Se si parla di Achille Lauro, nell’immaginario collettivo dei giovani d’oggi, si pensa subito al cantautore hip-hop e alle sue controverse partecipazioni a Sanremo. Ma il suo nome d’arte deriva, in effetti, dall’armatore napoletano che, tra gli anni ’50 e ’70, fu tra i più importanti imprenditori italiani, oltre che Sindaco di Napoli, Deputato al Parlamento e Presidente del Calcio Napoli. Una figura quasi mitologica per la città partenopea e per tutto il Mezzogiorno, Lauro possedeva una straordinaria collezione d’arte. Un bellissimo Mattia Preti, alcune opere del ’900, l’antico biliardo sul quale aveva giocato Orazio Nelson ma, soprattutto, sei splendidi arazzi del 1692 della manifattura reale di Beauvais, appartenuti a Luigi XIV, il Re Sole che parlano delle sue conquiste.

Quarant’anni fa, questo patrimonio di arredi, formato da 962 lotti, fu posto all’incanto per far fronte a un crack finanziario sicuramente evitabile. Le tante navi del Comandante, a quanto sembra, furono poste in vendita come ferro vecchio, riducendone drasticamente il valore e l’asta dei beni Lauro apparve a molti uno schiaffo postumo, a due anni dalla scomparsa dell’imprenditore sorrentino. Fu, probabilmente, il più importante incanto tenutosi a Napoli nel ‘900. Quattro tornate, due giorni di vendita, l’attesa pruriginosa di una città smarrita. La vendita, curata da Semenzato, si svolse a Villa Lauro, nel cuore più chic della città.
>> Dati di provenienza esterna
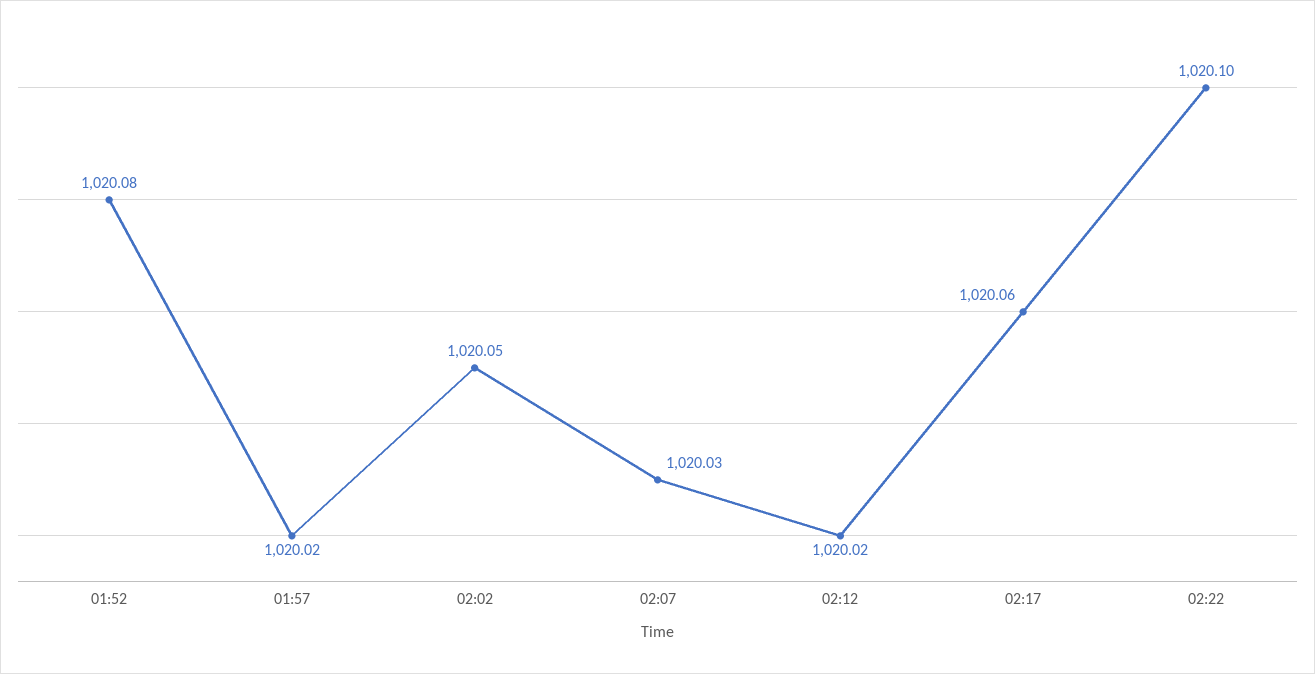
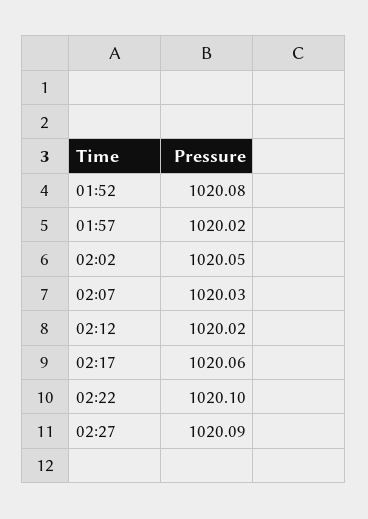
02:27: none -> 1020.09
E la gente accorse in massa. Sciamò all’interno della dimora più prestigiosa dell’armatore per vedere con i propri occhi cosa possedeva, cosa custodiva, cosa contenevano quegli spazi misteriosi. Ma non c’era solo il gusto della scoperta. C’era anche quella curiosità compulsiva che accompagna determinati riti collettivi, la morbosa eccitazione di quel momento assolutamente speciale.

I giorni dell’esposizione volarono rapidi e, privi allora di offerte via web, centinaia di persone accorsero al richiamo di quel martello. Nulla era stato lasciato al caso. Un catalogo attento e puntuale con un rigoroso elenco dei lotti, quella provenienza sbandierata come un piccolo trofeo, l’amo lanciato anche per le cose più piccole e personali, convinti che tutti, al momento giusto, avrebbero provato a portare via un qualsiasi ricordo di quella straordinaria storia.

Nel frattempo, prestigiosi professionisti, protagonisti dell’aristocrazia partenopea e qualche antiquario romano sembravano contendersi la merce più prestigiosa. Uno tsunami di acquisti si abbatté su quei 962 lotti, disperdendo tutto in mille rivoli. Ma l’incasso di oltre 2 miliardi di lire fu solo un modesto contributo alla copertura di quel crack finanziario.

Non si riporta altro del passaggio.